図３は、本手法を神経細胞ネットワークに用いたものである。神経細胞ネットワークにおいて細胞間の化学物質の伝導の機能を構成的に解明する事は重要であるが、特定の分泌物質だけを伝達させることは難しかった。図３では、模式的に、本課題を解決する手法を説明する。たとえば結合した２つの神経細胞３０１、３０２について、その２つの細胞を結合するシナプス３０３の表面に存在する２つの伝達物質３０４、３０５を放出する機能を有しているとき、培養液中に伝達物質３０５をブロックするアプタマーを混入させて神経伝達の実験を行い、伝達物質３０４のみの伝達特性を計測した後、アプタマー分解酵素を導入することによって、本来、分泌されるはずであった伝達物質３０５がリリースされ、その応答を計測することができる。

以上、本発明の例示的実施形態を説明したが、種々の変更、改変、および改良が当業者に容易に想起される。上記は、本発明の原理を例示的に示したものに過ぎず、当業者であれば、本発明の範囲および精神から逸脱することなく、様々な改変を為し得る。

本発明によれば細胞表面の標的分子に特異的に結合するＤＮＡ鎖等の核酸鎖を修飾する事で容易に異種細胞を得ることができるので、創薬、医療分野の研究発展に貢献することができる。

細胞表面のさまざまな標的分子に特異的に結合するＤＮＡ鎖等の核酸鎖を用いて機能的に異種細胞を製作し、これを空間配置する手法の手順を示した模式図である。アプタマーによるイオンチャンネルブロックによって異種心筋細胞を空間配置した例を示した図である。
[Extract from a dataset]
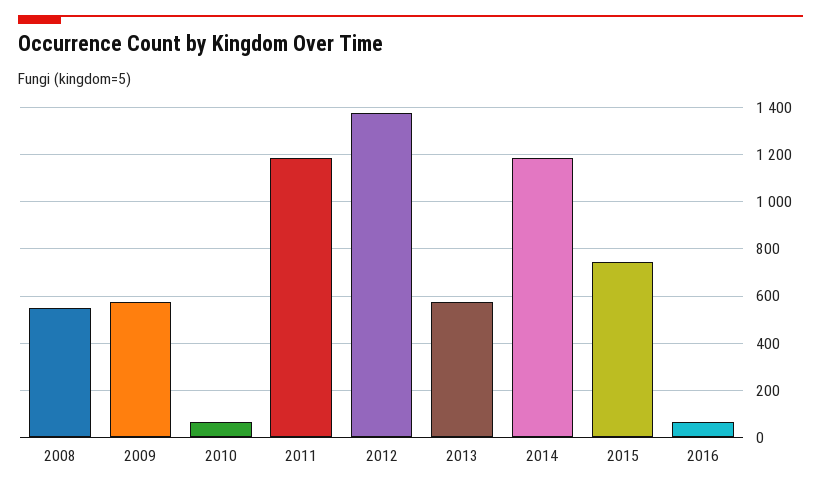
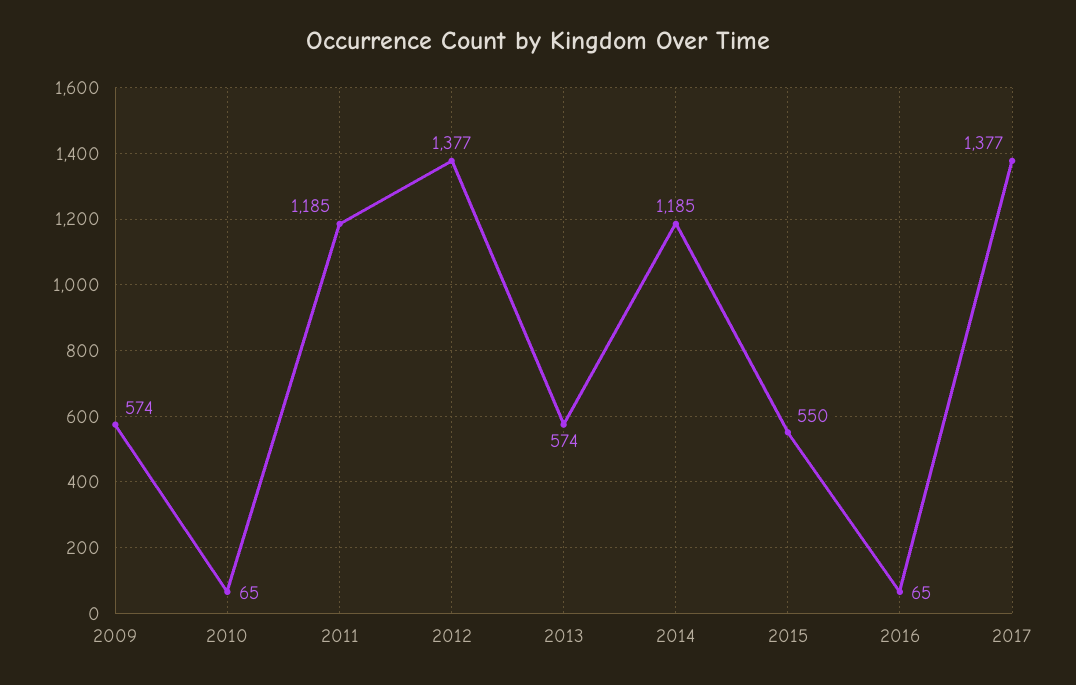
2008: 550 -> none
2015: 750 -> 550
2017: none -> 1377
神経細胞ネットワークを用いた例を示した模式図である。

１０１、１０１１、１０１２、１０１３…細胞
１０２１、１０２２、１０２３…細胞表面の標的分子
１０３１，１０３２，１０３３…標的分子に結合するＤＮＡ鎖等の核酸鎖
２０１１、２０１２…心筋細胞
３０１、３０２…神経細胞
３０３…シナプス結合
３０４、３０５…神経伝達物質

Claims

（ｉ）標的細胞または標的細胞の集団を準備し、前記標的細胞の細胞表面に発現している標的分子に特異的に結合する核酸または核酸誘導体もしくは核酸修飾体を前記標的細胞の表面に発現している前記標的分子に特異的に結合させて、核酸修飾細胞を作製する工程、
（ｉｉ）前記標的細胞の表面に発現している前記標的分子に特異的に結合しなかった核酸を除去する工程、
（ｉｉｉ）前記工程（ｉｉ）からの核酸修飾細胞に対して、前記標的細胞の細胞表面に発現している、前記標的分子とは異なる標的分子に特異的に結合する核酸または核酸誘導体あるいは核酸修飾体を用いて、前記工程（ｉ）および（ｉｉ）を行う工程、
（ｉｖ）前記工程（ｉ）および（ｉｉ）の操作、または前記工程（ｉｉｉ）の操作を繰り返すことによって作製した２種類以上の異なる核酸修飾細胞を、共通の細胞培養環境中の培養基板上で、前記各核酸修飾細胞の空間配置を制御して配列して細胞ネットワークを構築する工程、
を含む、細胞機能制御方法。
さらに、
（ｖ）前記工程（ｉｖ）で培養している前記核酸修飾細胞の前記標的分子に特異的に結合する前記核酸または前記核酸誘導体もしくは前記核酸修飾体を分解させる核酸分解酵素を前記細胞培養環境中に導入する工程、を含む、請求項１に記載の方法。
前記核酸が一本鎖核酸またはアプタマーである、請求項１または２に記載の細胞機能制御方法。
前記標的細胞が、心筋細胞、神経細胞、線維芽細胞、グリア細胞、肝臓細胞、膵臓細胞、または幹細胞である、請求項１〜３のいずれかに記載の細胞機能制御方法。
請求項１〜４のいずれか一項に記載の細胞機能制御方法により作製された核酸修飾細胞を含む細胞ネットワーク。
請求項５に記載の細胞ネットワークを使用して細胞機能を検査する方法。